Young bodies are extraordinary in their ability to get nutrition from whatever food comes their way. Young bodies also cope very well with large quantities of alcohol, nicotine and other substances that they learn to ingest, without any obvious negative consequences. Later in life this may not be the case. Do hangovers take longer to get over, for instance? Does it feel harder to shift the few extra pounds?

Your body is designed to naturally offset the effects of unhealthy substances that would otherwise be poisonous – your body wants to heal itself. But if those natural substances are not present in your normal diet, then your body cannot do the necessary counteracting work and the poisons do their damage.

It may be true to say our body is what we don’t eat as much as what we do!

Not everything is as “good” as it seems

Why are vegetables, salads and fruit promoted as particularly beneficial for our bodies? The usual reason given is because of their high vitamin content. But they also absorb minerals, such as iron, magnesium and zinc, straight from the soil. These are some of the ‘natural’ substances that our body uses to counteract the negative effects of unhealthy food and to do other repair work in the body.

But even if we like vegetables, salads and fruit, we may be preventing our body getting the vitamins and minerals we need. Firstly, the use of modern fertilizers means that crops can be grown in poorer soil and still look good. Because the soil does not contain the quantity of minerals that traditionally manured soil does, the minerals are simply not there to be absorbed. It is said that Spinach, a byword for healthy food, contains only 25% of the iron it used to 50 years ago.

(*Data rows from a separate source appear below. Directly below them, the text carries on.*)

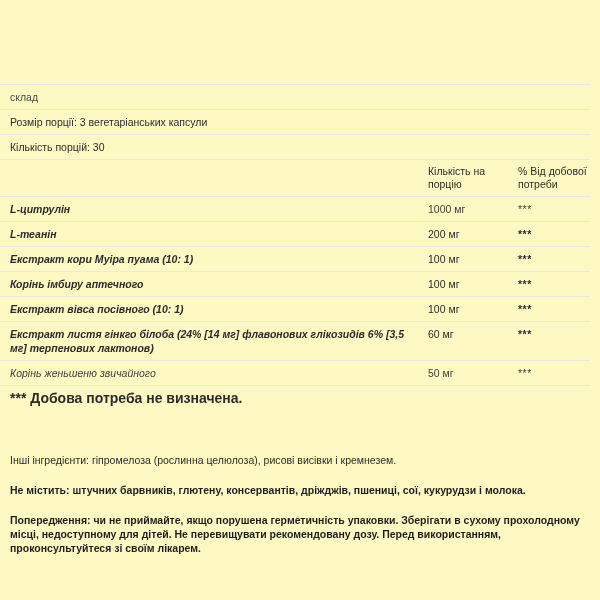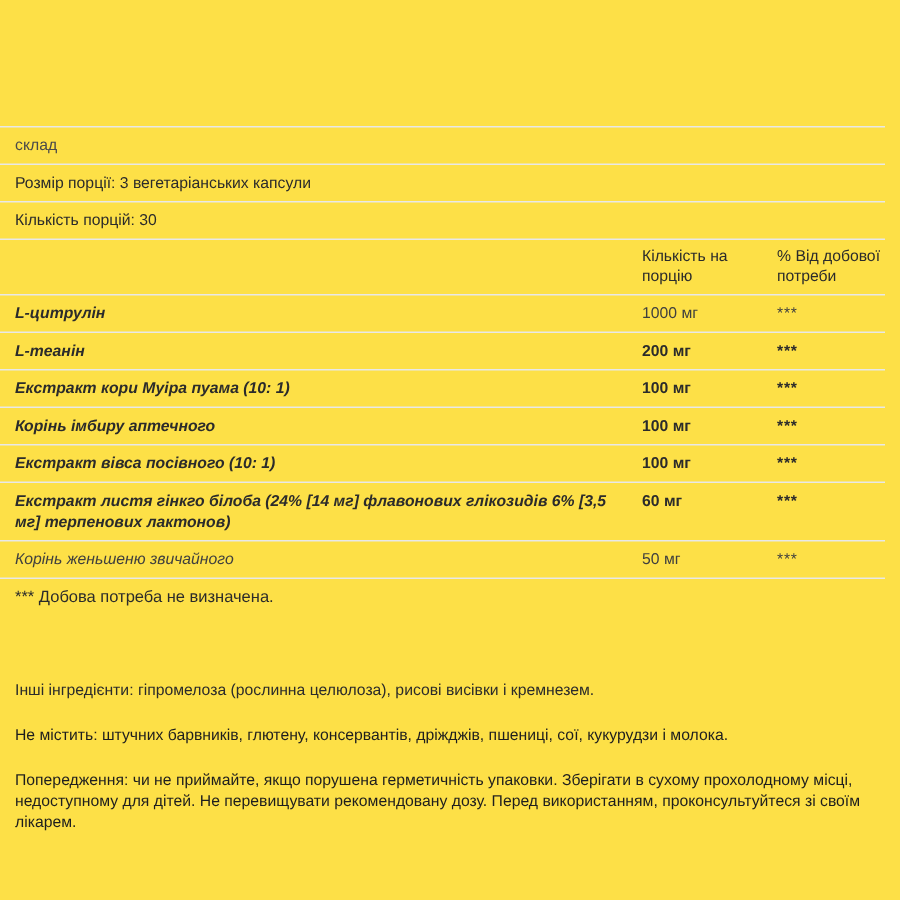"склад" .page { background: #fde047 -> #fef9c3 }
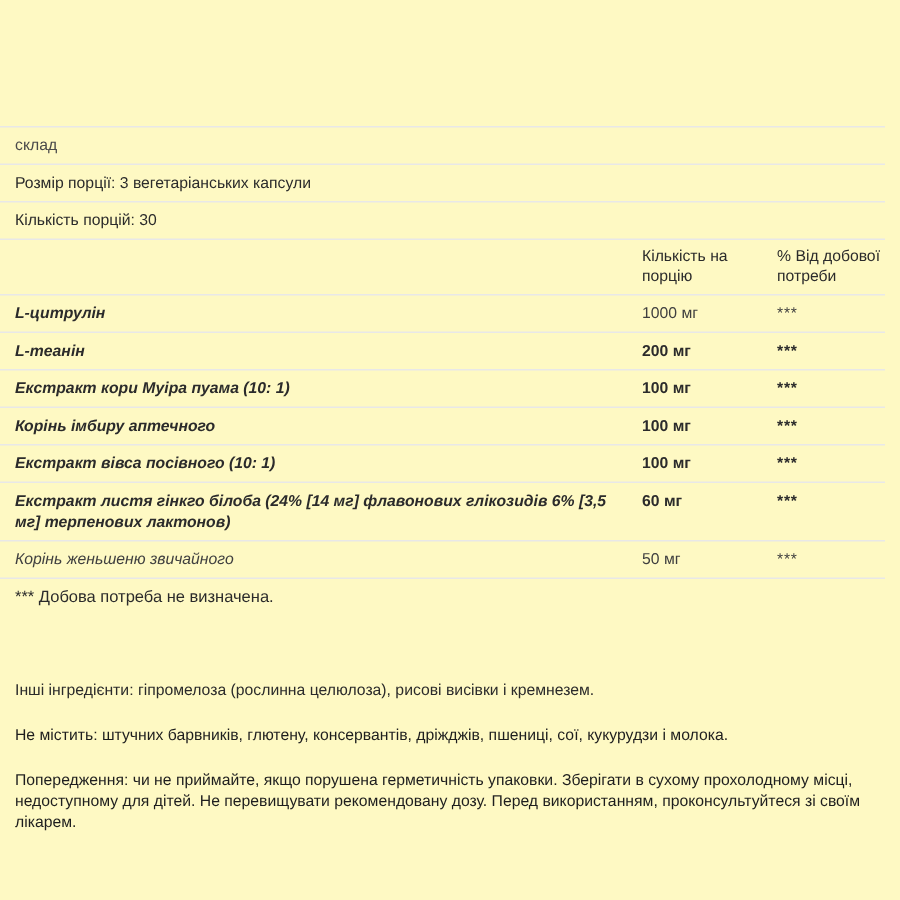"200 мг" .ing-amt { font-weight: 700 -> 400 }
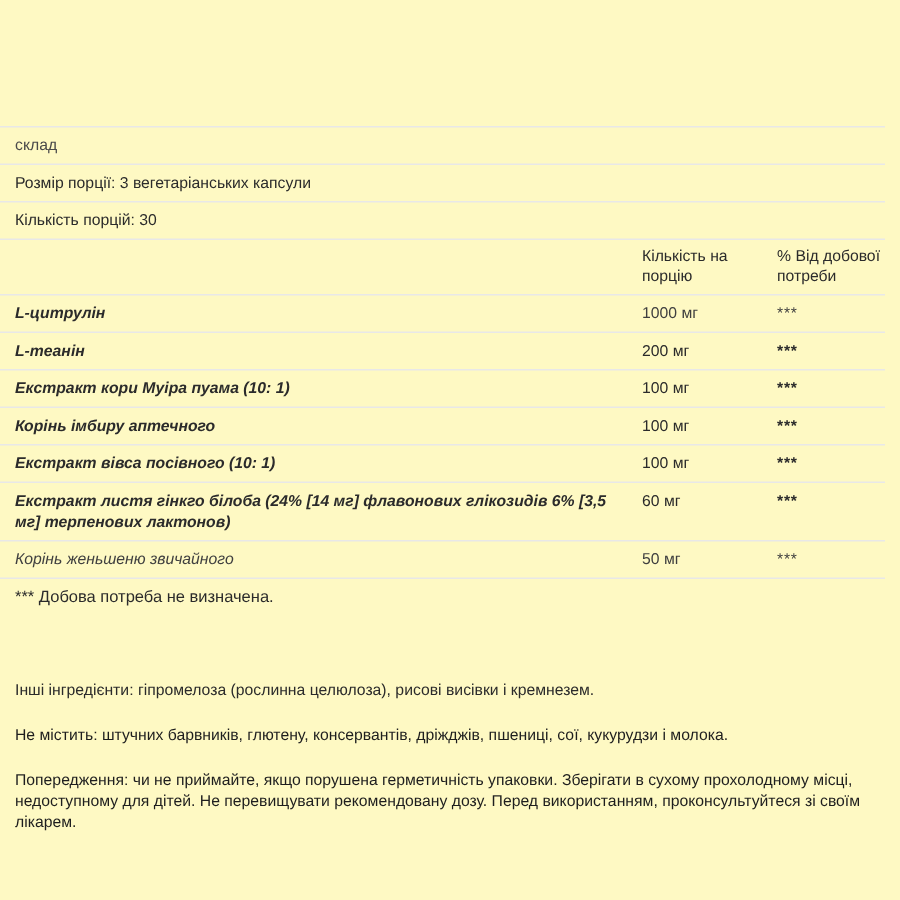"*** Добова потреба не визначена." .footnote-cell { font-size: 11px -> 14px; font-weight: 400 -> 700 }
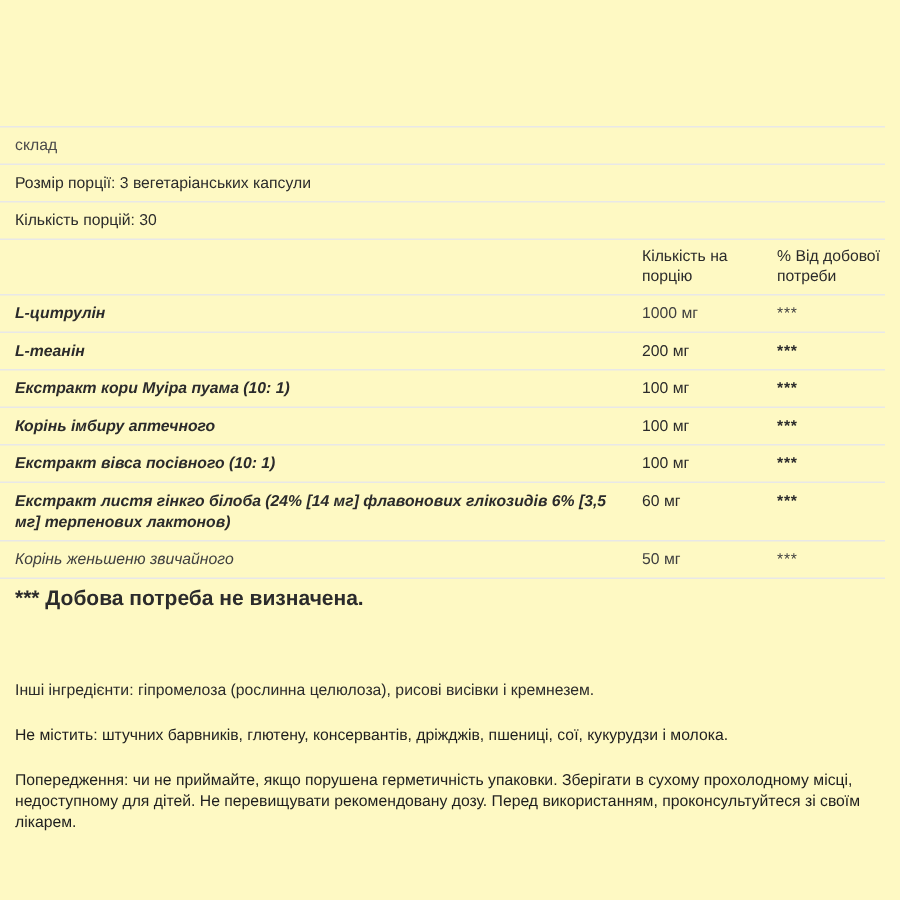"Не містить: штучних барвників, глютену," .note { font-weight: 400 -> 700 }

Secondly, there is a time lag between foods being harvested and reaching our plate. The longer this is, the more vitamins and minerals are lost. Ironically frozen can often be better for you than fresh (especially if veggies are frozen within a few hours) as the freezing slows the decaying process.

Thirdly, a further loss in minerals and vitamins takes place during peeling and cooking. The combined effect of all these is that we are lucky to get a small fraction of the potential benefit that should be available from these foods.

If you want to boost your wellness buy local organic produce (it travels less), buy frozen, leave the peel on, eat more raw stuff and take vitamins!